(Data for review Opens)

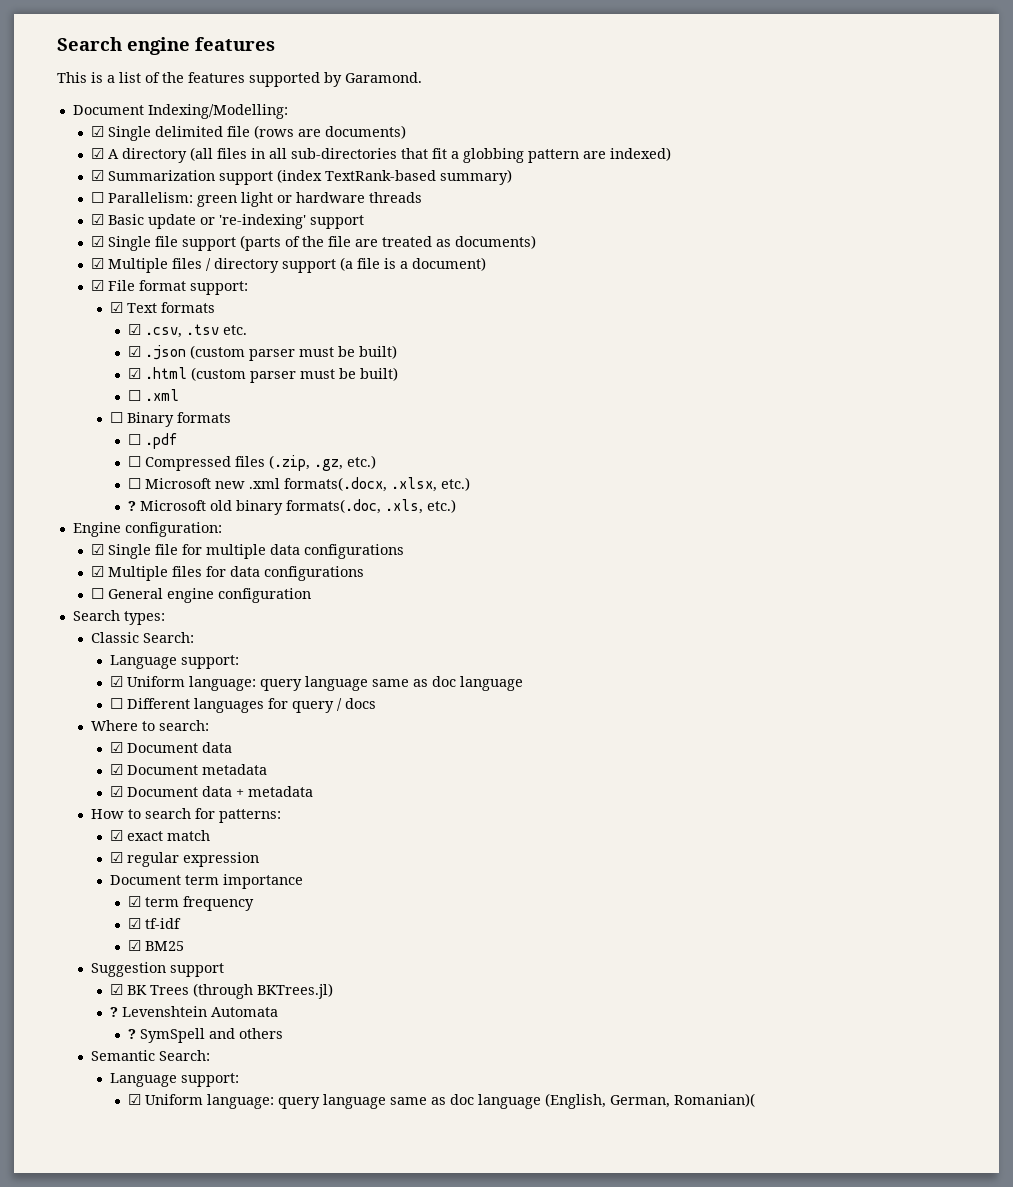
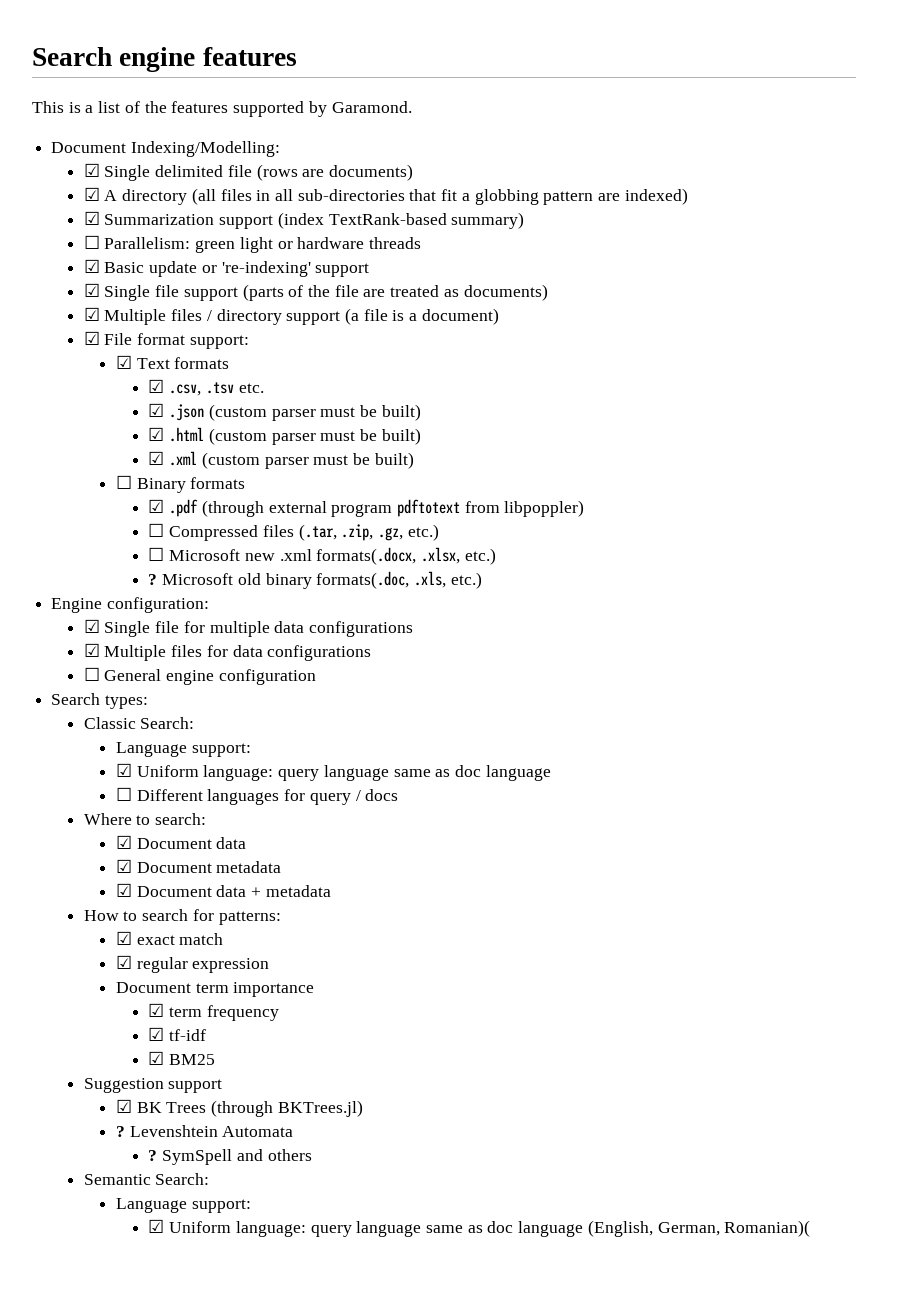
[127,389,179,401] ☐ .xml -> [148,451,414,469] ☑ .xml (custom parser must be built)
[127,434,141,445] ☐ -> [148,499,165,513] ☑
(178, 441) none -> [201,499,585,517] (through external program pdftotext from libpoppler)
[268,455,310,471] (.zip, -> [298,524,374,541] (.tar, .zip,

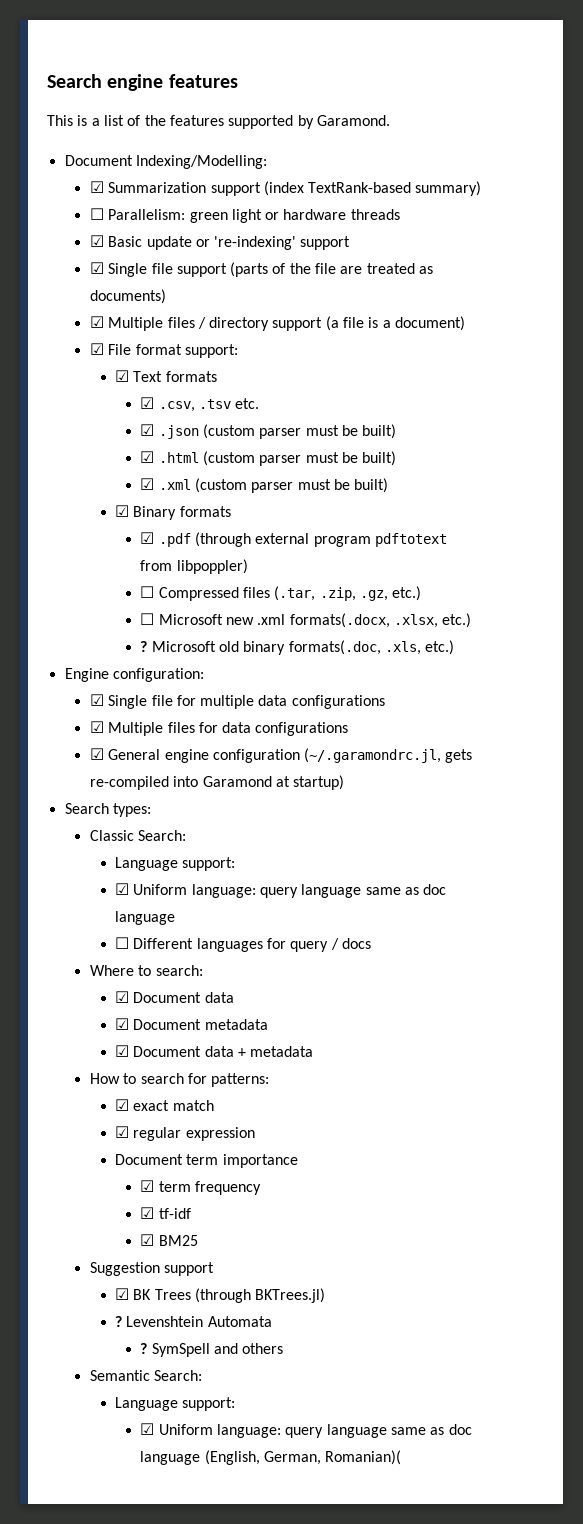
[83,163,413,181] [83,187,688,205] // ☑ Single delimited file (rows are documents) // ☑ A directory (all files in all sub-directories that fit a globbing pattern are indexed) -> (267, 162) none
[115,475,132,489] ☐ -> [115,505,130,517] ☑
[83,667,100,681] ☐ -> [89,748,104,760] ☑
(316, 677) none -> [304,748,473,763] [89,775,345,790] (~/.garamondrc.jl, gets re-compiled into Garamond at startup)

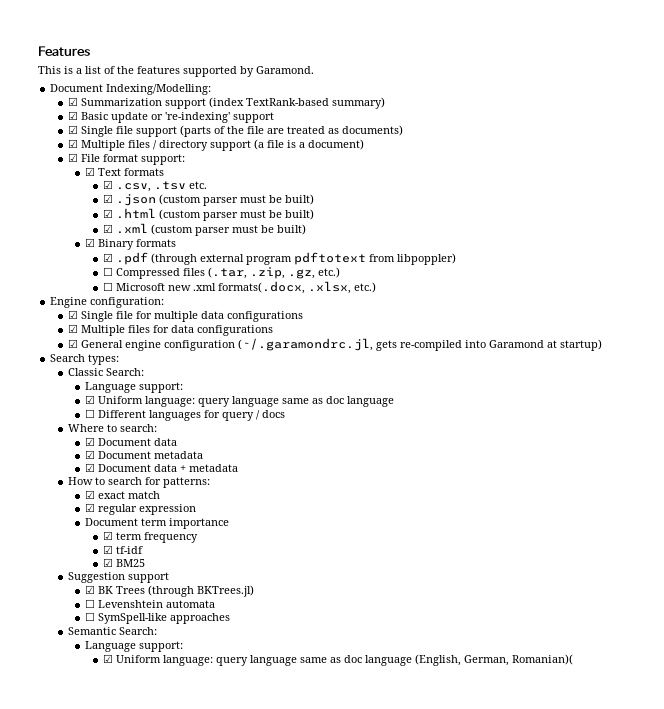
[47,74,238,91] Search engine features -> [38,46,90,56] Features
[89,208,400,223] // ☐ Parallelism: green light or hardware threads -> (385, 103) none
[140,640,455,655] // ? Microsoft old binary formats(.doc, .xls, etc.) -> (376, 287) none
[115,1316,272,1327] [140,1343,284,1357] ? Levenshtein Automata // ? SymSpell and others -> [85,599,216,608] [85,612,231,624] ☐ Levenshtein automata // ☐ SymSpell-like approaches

(Data for review Closes)

Task statement
Copy every line of the data above in which the string "none" appears.

Problem solution
(178, 441) none -> [201,499,585,517] (through external program pdftotext from libpoppler)
[83,163,413,181] [83,187,688,205] // ☑ Single delimited file (rows are documents) // ☑ A directory (all files in all sub-directories that fit a globbing pattern are indexed) -> (267, 162) none
(316, 677) none -> [304,748,473,763] [89,775,345,790] (~/.garamondrc.jl, gets re-compiled into Garamond at startup)
[89,208,400,223] // ☐ Parallelism: green light or hardware threads -> (385, 103) none
[140,640,455,655] // ? Microsoft old binary formats(.doc, .xls, etc.) -> (376, 287) none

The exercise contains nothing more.